_Problem_
Show all the lines in the data below that include the word "none".
Source material: Begin
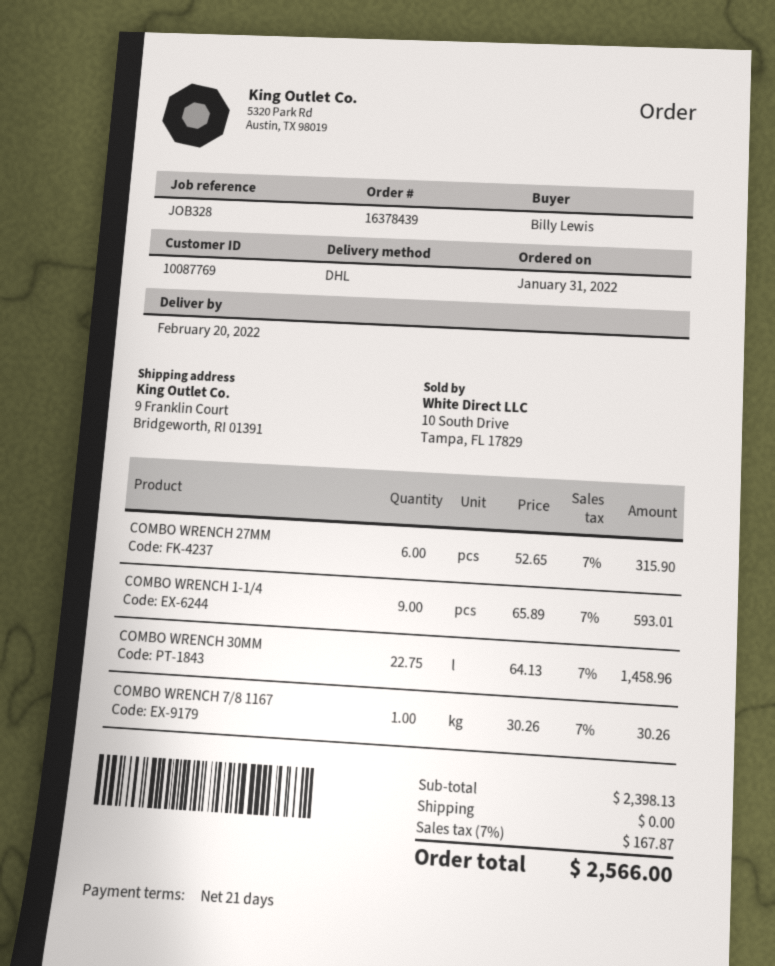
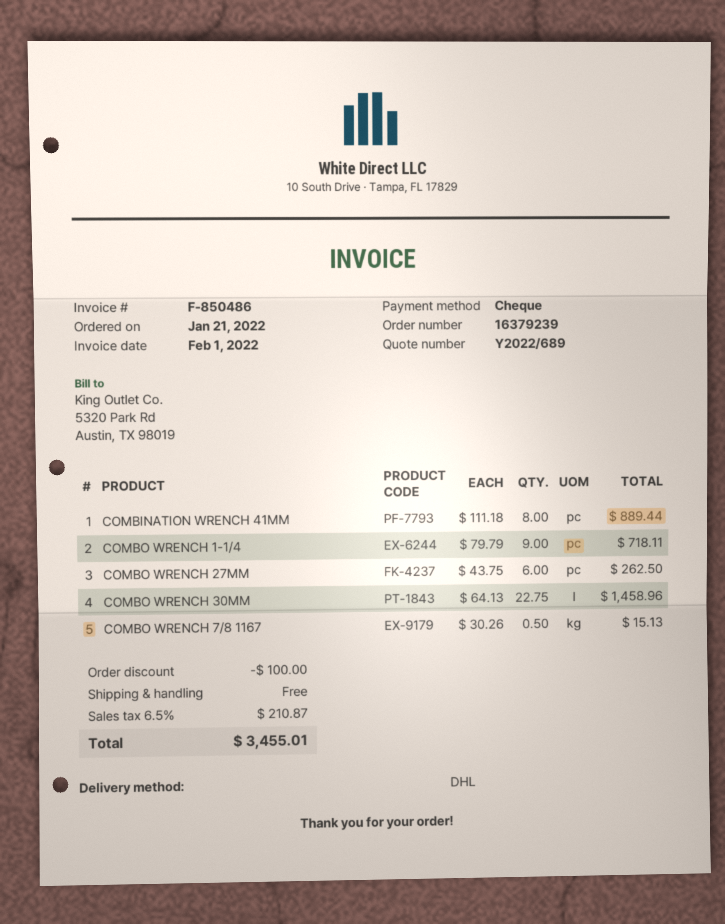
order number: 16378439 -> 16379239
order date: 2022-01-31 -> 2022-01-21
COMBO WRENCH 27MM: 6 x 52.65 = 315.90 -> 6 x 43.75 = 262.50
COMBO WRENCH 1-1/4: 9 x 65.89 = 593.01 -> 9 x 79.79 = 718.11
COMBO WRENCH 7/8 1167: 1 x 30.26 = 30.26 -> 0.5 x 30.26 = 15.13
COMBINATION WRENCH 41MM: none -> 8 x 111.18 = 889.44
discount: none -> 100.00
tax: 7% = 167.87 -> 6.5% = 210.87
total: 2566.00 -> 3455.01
Source material: End
_Your solution_
COMBINATION WRENCH 41MM: none -> 8 x 111.18 = 889.44
discount: none -> 100.00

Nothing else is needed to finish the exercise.